The two examples below are from today (2 Body systems) and last week (Forces on an incline). I am sharing the original Google Docs of each in case you are interested in trying or modifying them.

The second half of today’s lesson was the 2 Body System Challenge Lab. The challenge had 2 parts: 1) determine the time it will take the cart to travel a 50cm distance up the incline, and 2) determine the tension in the string as the cart accelerates up the incline. This required setting up and solving systems of equations (our goal last class).

Day 15: What forces count as 3rd Law pairs? (AP C)

Students in AP C were introduced to the topic of “2-body systems” today with a tutorial from Tutorials in Introductory Physics. In the tutorial, students draw forces diagrams for each object in a two-body system and are lead through a series of questions to help them identify and realize how Newton’s 3rd Law can help them identify and compare forces in this force diagram, and how other rules (Newton’s 2nd and how friction works) can be used to help them rank the forces involved. Almost everyone “misses” one of the 3rd law pair forces acting between the two objects and incorrectly identifies equal and opposite forces as Newton’s 3rd Law force pairs, until prompted by questions in the Tutorial. This set us up to be able to determine the value of these internal forces and the acceleration of a system in situations where two objects are interacting and accelerating together.

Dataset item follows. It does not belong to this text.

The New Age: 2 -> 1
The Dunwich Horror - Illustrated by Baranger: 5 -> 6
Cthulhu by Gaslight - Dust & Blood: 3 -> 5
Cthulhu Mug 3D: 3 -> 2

Day 15: Solving Accelerated Motion Word Problems (1yP)

Two strategies from today that worked great. Today was the second large problem set of traditional word problems that students have been asked to solve this year, and the first time students saw and used all of the kinematic equations. Today’s warm up was to work with a partner to categorize small excerpts from word problems as one of the variables listed in the kinematic equations (xi, xf, vi, vf, a, or t). Then, after sorting these cards, compare their sort with another set of partners and resolve differences. The best discussions were around “starts from rest,” “comes to a stop” and “10 mi/hr/sec.”

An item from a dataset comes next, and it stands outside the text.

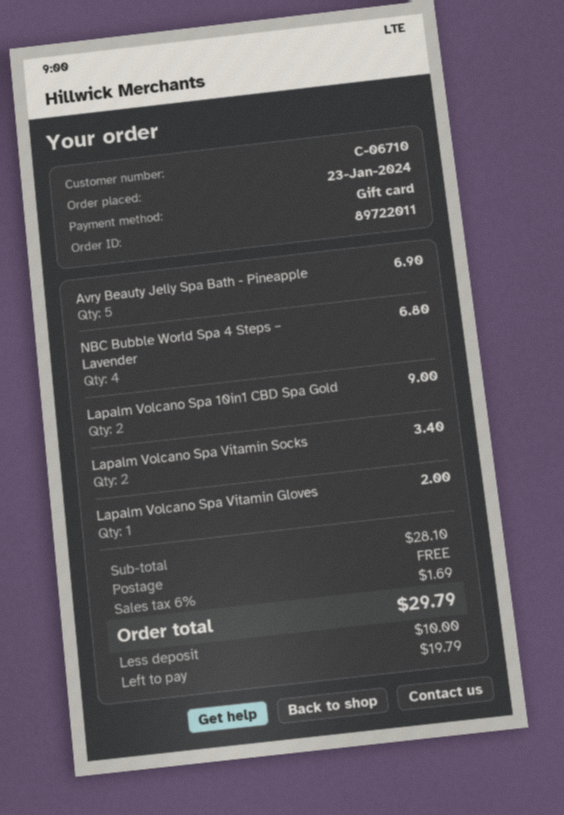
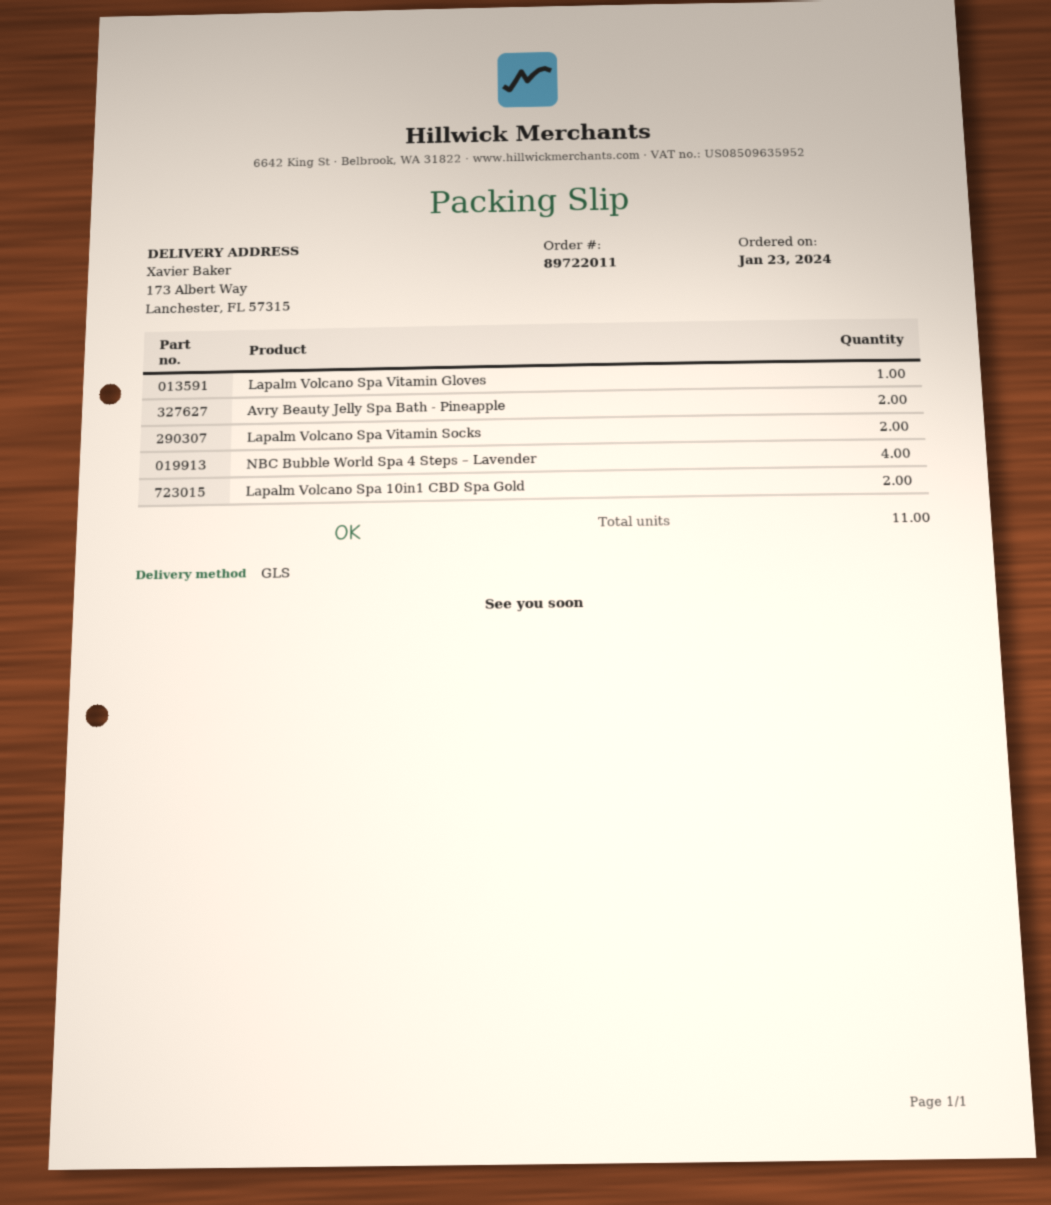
Avry Beauty Jelly Spa Bath - Pineapple: 5 -> 2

The main cooperative strategy that we used in the lesson was a variation of Rally Coach (thanks for the idea Tony Cacciola!). Students worked through the problem set on a big whiteboard with a partner. For each problem, partner A made a list of variables, partner B chose the equation(s), partner A substituted variables in, and partner B solved the equation. We modeled this with 2 students at the front of the class and then let students work on the problem set this way for 25 minutes. Students were really engaged and followed the process. Whatever they did together, they took pictures of, and did the rest for homework.